──────── Provided material ────────

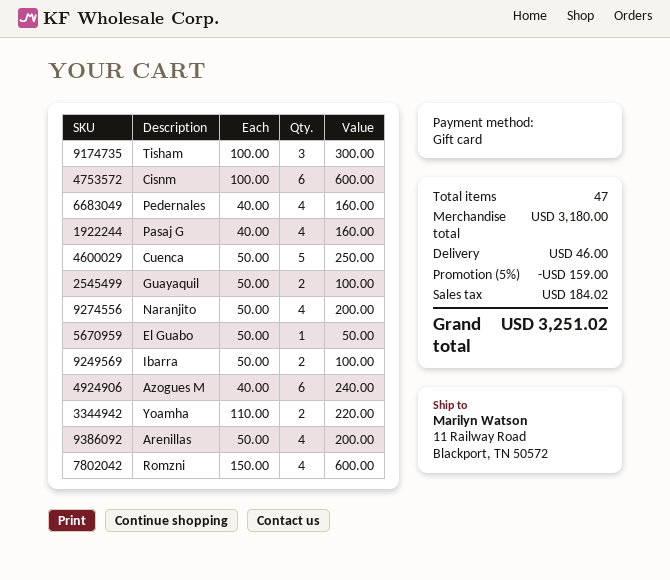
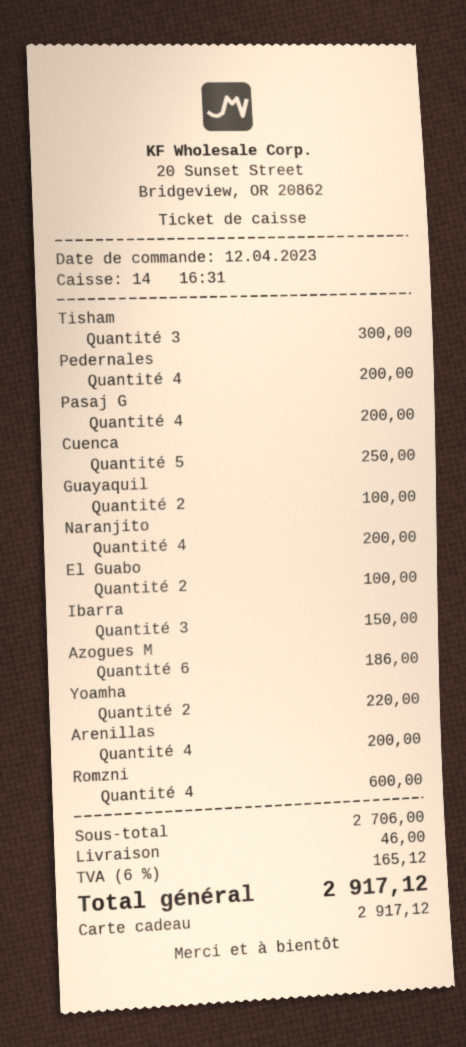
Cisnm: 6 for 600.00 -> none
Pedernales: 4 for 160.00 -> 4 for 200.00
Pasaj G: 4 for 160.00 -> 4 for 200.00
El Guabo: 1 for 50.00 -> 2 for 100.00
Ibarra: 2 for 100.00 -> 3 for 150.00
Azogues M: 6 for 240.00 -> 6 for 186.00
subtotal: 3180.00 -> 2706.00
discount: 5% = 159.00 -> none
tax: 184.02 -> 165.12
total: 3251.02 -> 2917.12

────────
──────── Provided material ────────

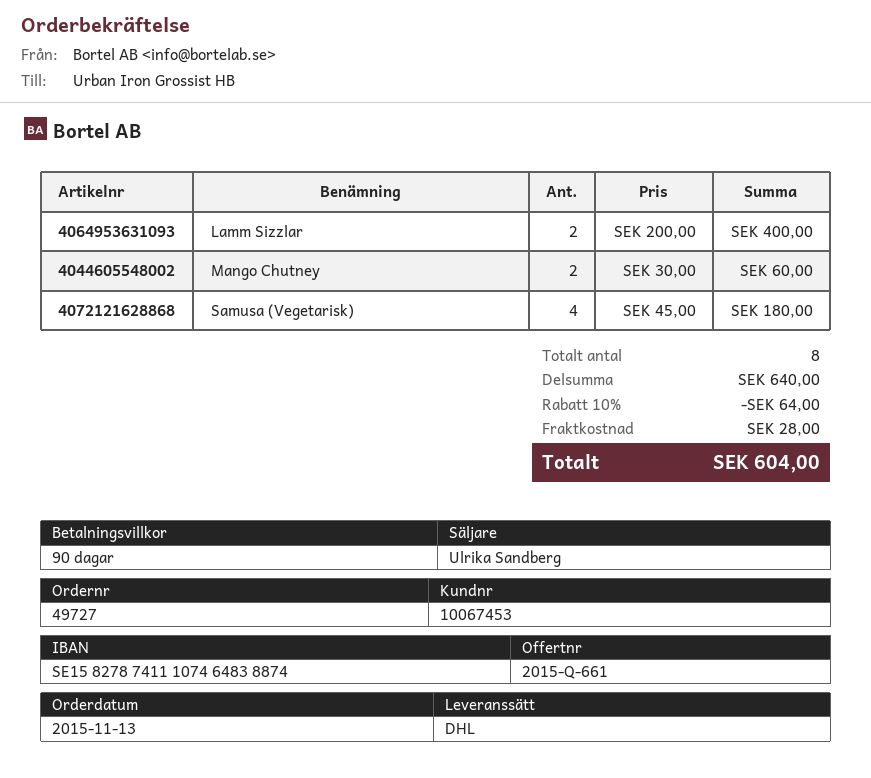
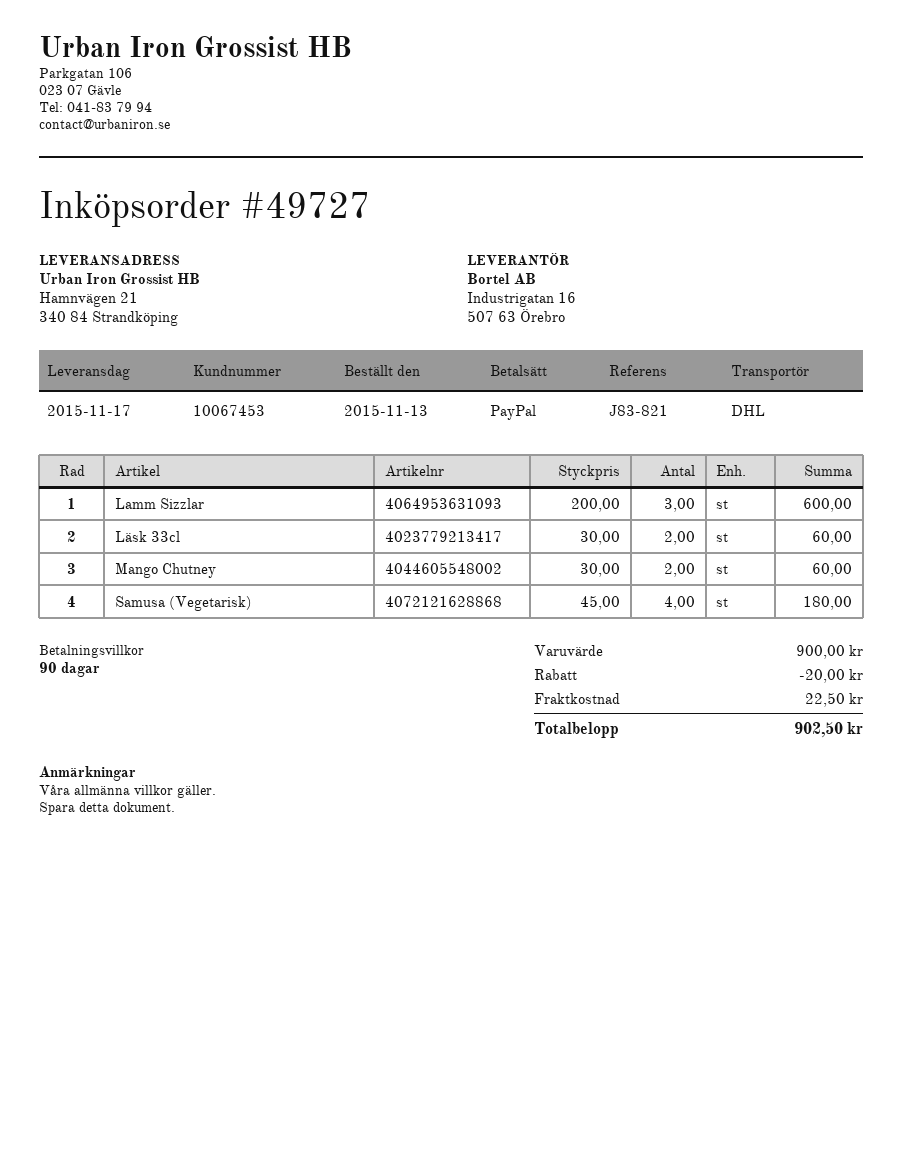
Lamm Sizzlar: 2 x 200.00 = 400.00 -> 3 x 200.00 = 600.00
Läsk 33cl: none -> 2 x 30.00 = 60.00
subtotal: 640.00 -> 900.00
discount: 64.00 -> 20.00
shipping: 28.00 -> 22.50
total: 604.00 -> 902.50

────────
──────── Provided material ────────

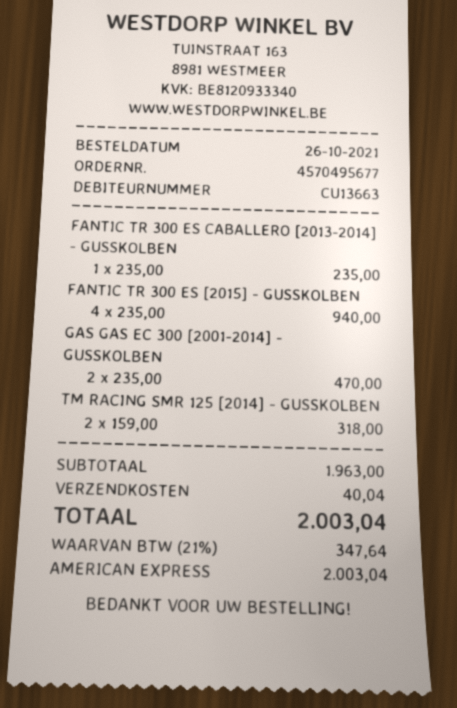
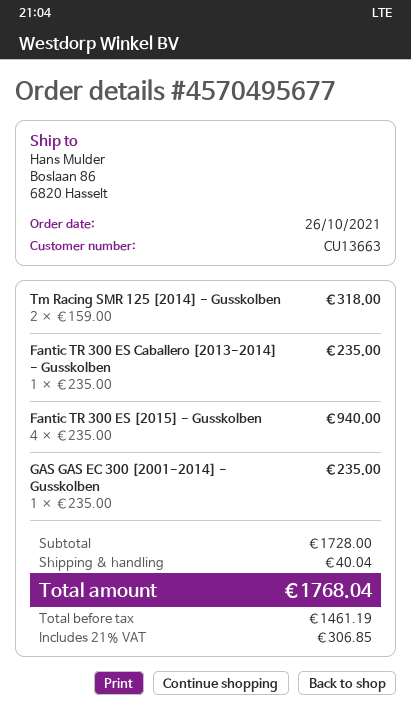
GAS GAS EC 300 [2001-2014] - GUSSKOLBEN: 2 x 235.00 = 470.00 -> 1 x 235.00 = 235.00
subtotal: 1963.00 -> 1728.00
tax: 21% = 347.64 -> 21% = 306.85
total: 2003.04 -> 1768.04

────────

* **The task**
For this exercise, repeat exactly the lines of the data above from the one with "El Guabo: 1 for 50.00 -> 2 for 100.00" down to the one with "total: 3251.02 -> 2917.12", both end lines included.

* **Output**
El Guabo: 1 for 50.00 -> 2 for 100.00
Ibarra: 2 for 100.00 -> 3 for 150.00
Azogues M: 6 for 240.00 -> 6 for 186.00
subtotal: 3180.00 -> 2706.00
discount: 5% = 159.00 -> none
tax: 184.02 -> 165.12
total: 3251.02 -> 2917.12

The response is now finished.